**About this task**
Print the lines of the listing below verbatim from its first line through the line bearing "clip-path:polygon(0 0,100% 0,80%". Any pictures are to be omitted.

**Records for the task**

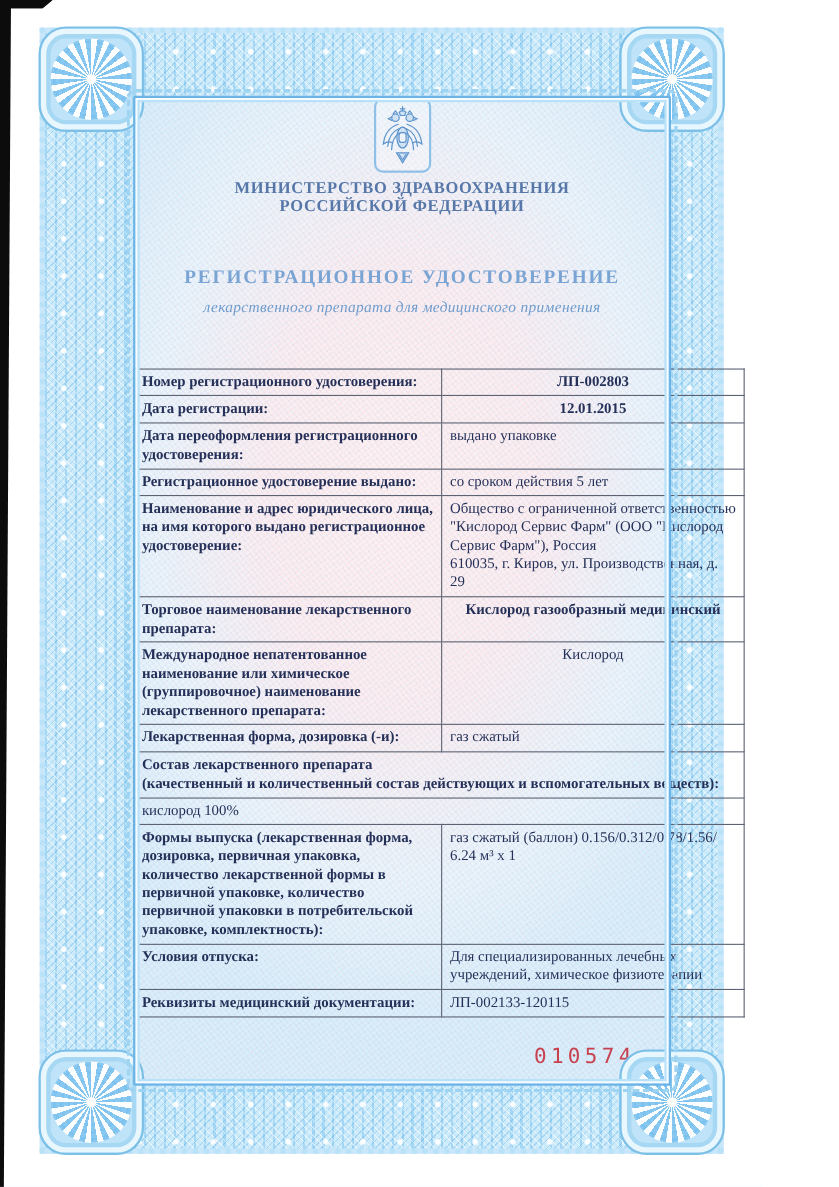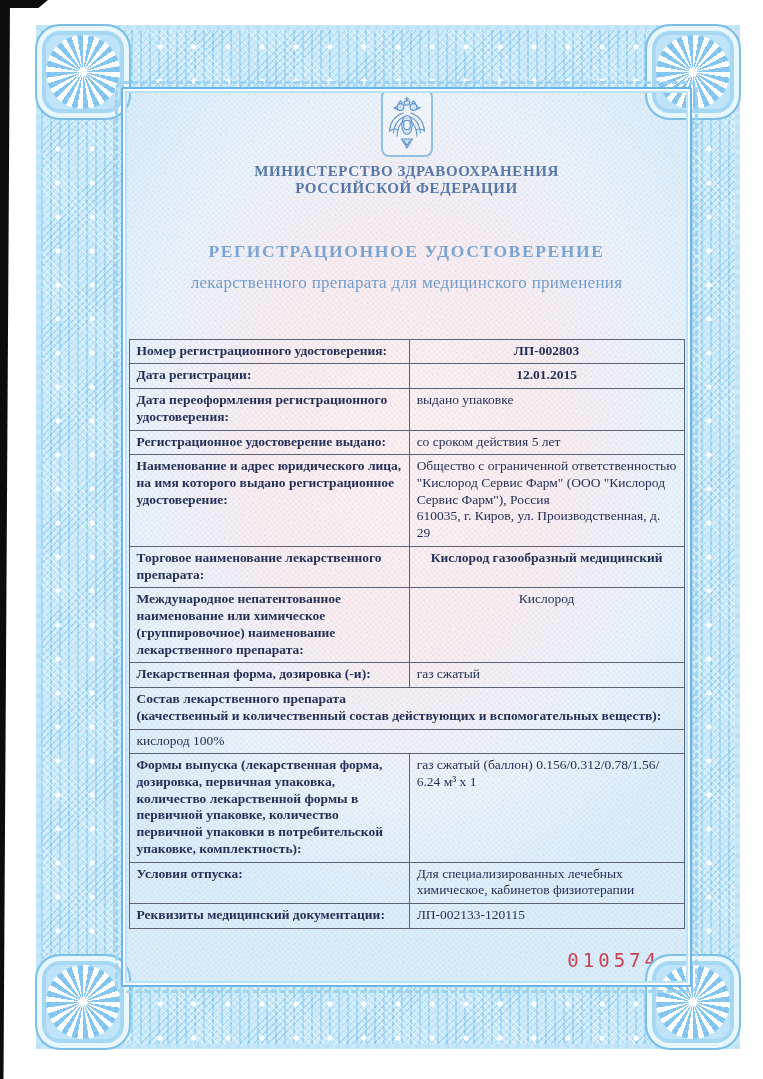--- a/index.html
+++ b/index.html
@@ -12,21 +12,21 @@
   .scan-strip-left{
     position:absolute;left:0;top:0;width:10px;height:1079px;background:#0c0c0c;
     clip-path:polygon(0 0,100% 0,35% 100%,0 100%);
   }
   .scan-strip-top{
     position:absolute;left:0;top:0;width:48px;height:8px;background:#0c0c0c;
     clip-path:polygon(0 0,100% 0,80% 100%,0 100%);
   }
   
   .cert{
-    position:absolute;left:36px;top:25px;width:704px;height:1024px;
+    position:absolute;left:36px;top:25px;width:622px;height:1024px;
     box-sizing:border-box;border:5px dotted #b9e2f8;background:#c9e7fa;
   }
   .band{
     position:absolute;
     background-color:#bfe3f8;
     background-image:
       radial-gradient(circle 3px at 17px 17px, rgba(255,255,255,.95) 0 2.2px, rgba(255,255,255,0) 3px),
       repeating-linear-gradient(45deg, rgba(255,255,255,.45) 0 1px, rgba(255,255,255,0) 1px 5px),
       repeating-linear-gradient(-45deg, rgba(96,175,226,.38) 0 1px, rgba(96,175,226,0) 1px 5px),
       repeating-linear-gradient(90deg, rgba(140,205,243,.55) 0 2px, rgba(205,235,250,.9) 2px 9px);
@@ -74,21 +74,21 @@
     background:rgba(255,255,255,.25);
   }
   .ministry{
     color:#5677a8;font-size:15px;line-height:1.12;letter-spacing:.6px;
     font-weight:bold;
   }
   .doc-title{
     margin-top:44px;color:#7aa4d3;font-size:17.5px;letter-spacing:1.6px;font-weight:bold;
   }
   .doc-subtitle{
-    margin-top:11px;color:#6f9ccd;font-size:17px;letter-spacing:.3px;
+    margin-top:11px;color:#6f9ccd;font-size:14px;letter-spacing:.3px;font-style:italic;
   }
   
   table.reg{
     width:556px;margin:46px auto 0 auto;border-collapse:collapse;
     table-layout:fixed;text-align:left;
   }
   table.reg td{
     border:1px solid #5c6272;padding:3px 7px 4px 7px;
     font-size:13.5px;line-height:1.24;color:#253058;
     white-space:pre-line;vertical-align:top;
@@ -212,21 +212,21 @@
         <tr>
           <td class="full fullreg" colspan="2">кислород 100%</td>
         </tr>
         <tr>
           <td class="lbl">Формы выпуска (лекарственная форма, дозировка, первичная упаковка, количество лекарственной формы в первичной упаковке, количество первичной упаковки в потребительской упаковке, комплектность):</td>
           <td class="val">газ сжатый (баллон) 0.156/0.312/0.78/1.56/
 6.24 м³ х 1</td>
         </tr>
         <tr>
           <td class="lbl">Условия отпуска:</td>
-          <td class="val">Для специализированных лечебных химическое, кабинетов физиотерапии</td>
+          <td class="val">Для специализированных лечебных учреждений, химическое физиотерапии</td>
         </tr>
         <tr>
           <td class="lbl">Реквизиты медицинский документации:</td>
           <td class="val">ЛП-002133-120115</td>
         </tr>
       </tbody>
     </table>
 
     <div class="serial">010574</div>
   </div>

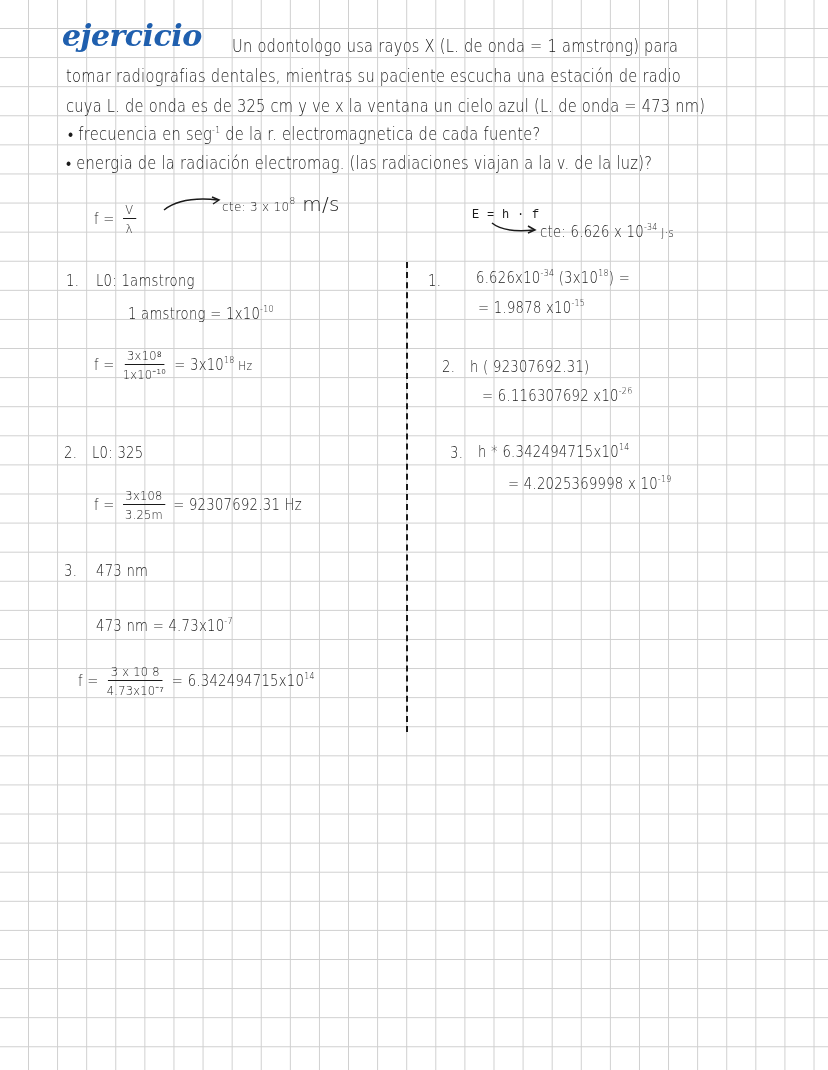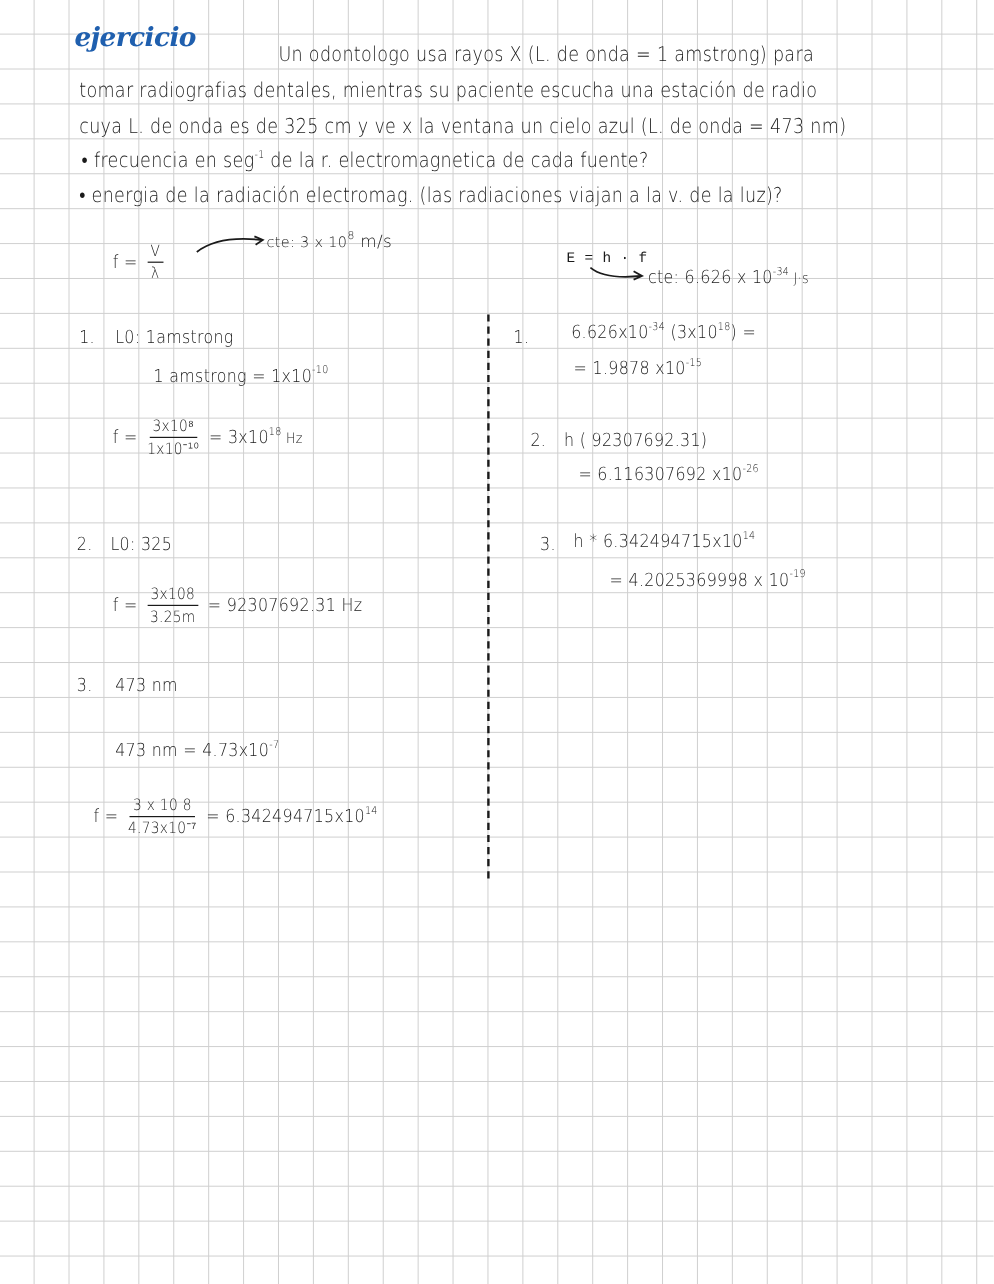--- a/index.html
+++ b/index.html
@@ -11,21 +11,21 @@
       linear-gradient(to bottom, #cfcfcf 1px, transparent 1px);
     background-size: 29.1px 29.1px;
     background-position: 28px 28px;
     font-family: "DejaVu Sans", sans-serif;
     color: #1a1a1a;
   }
   .abs { position: absolute; white-space: nowrap; }
   .hand { font-family: "DejaVu Sans", sans-serif; font-weight: 300; letter-spacing: 0.3px; }
   .title-word {
     font-family: "DejaVu Serif", serif; font-style: italic; font-weight: bold;
-    color: #1f5fae; font-size: 22px; letter-spacing: -0.5px;
+    color: #1f5fae; font-size: 30px; letter-spacing: -0.5px;
   }
   .intro { font-size: 17px; transform: scaleX(0.86); transform-origin: left center; }
   .math { font-size: 15px; transform: scaleX(0.88); transform-origin: left center; }
   .small { font-size: 12px; }
   sup { font-size: 9px; vertical-align: 7px; }
   .frac { display: inline-flex; flex-direction: column; align-items: center; vertical-align: middle; margin: 0 4px; }
   .frac .num { padding: 0 3px 1px; border-bottom: 1.3px solid #1a1a1a; font-size: 13px; line-height: 15px; }
   .frac .den { padding-top: 2px; font-size: 13px; line-height: 15px; }
   .divider {
     position: absolute; left: 406px; top: 262px; height: 470px; width: 0;
@@ -55,21 +55,21 @@
     <span class="den">λ</span>
   </span>
 </div>
 <div class="abs arrow" style="left:162px; top:196px;">
   <svg width="60" height="16" viewBox="0 0 60 16">
       <path d="M2 14 Q 20 0 56 4" stroke="#1a1a1a" stroke-width="1.5" fill="none"></path>
       <path d="M50 1 L57 4 L51 8" stroke="#1a1a1a" stroke-width="1.5" fill="none"></path>
     </svg>
 </div>
 <div class="abs hand small" style="left:222px; top:192px;">
-  <span>cte: 3 x 10</span><sup>8</sup><span style="font-size:14px;"> m/s</span>
+  <span>cte: 3 x 10</span><sup>8</sup><span style="font-size:20px;"> m/s</span>
 </div>
 
 <div class="abs hand small" style="left:472px; top:208px;font-family:Liberation Mono, monospace;">E = h · f</div>
 <div class="abs arrow" style="left:490px; top:220px;">
   <svg width="50" height="14" viewBox="0 0 50 14">
       <path d="M2 2 Q 14 12 44 9" stroke="#1a1a1a" stroke-width="1.5" fill="none"></path>
       <path d="M38 5 L45 9 L38 12" stroke="#1a1a1a" stroke-width="1.5" fill="none"></path>
     </svg>
 </div>
 <div class="abs hand math" style="left:540px; top:222px;">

**Result of the task**
--- a/index.html
+++ b/index.html
@@ -12,21 +12,21 @@
   .scan-strip-left{
     position:absolute;left:0;top:0;width:10px;height:1079px;background:#0c0c0c;
     clip-path:polygon(0 0,100% 0,35% 100%,0 100%);
   }
   .scan-strip-top{
     position:absolute;left:0;top:0;width:48px;height:8px;background:#0c0c0c;
     clip-path:polygon(0 0,100% 0,80% 100%,0 100%);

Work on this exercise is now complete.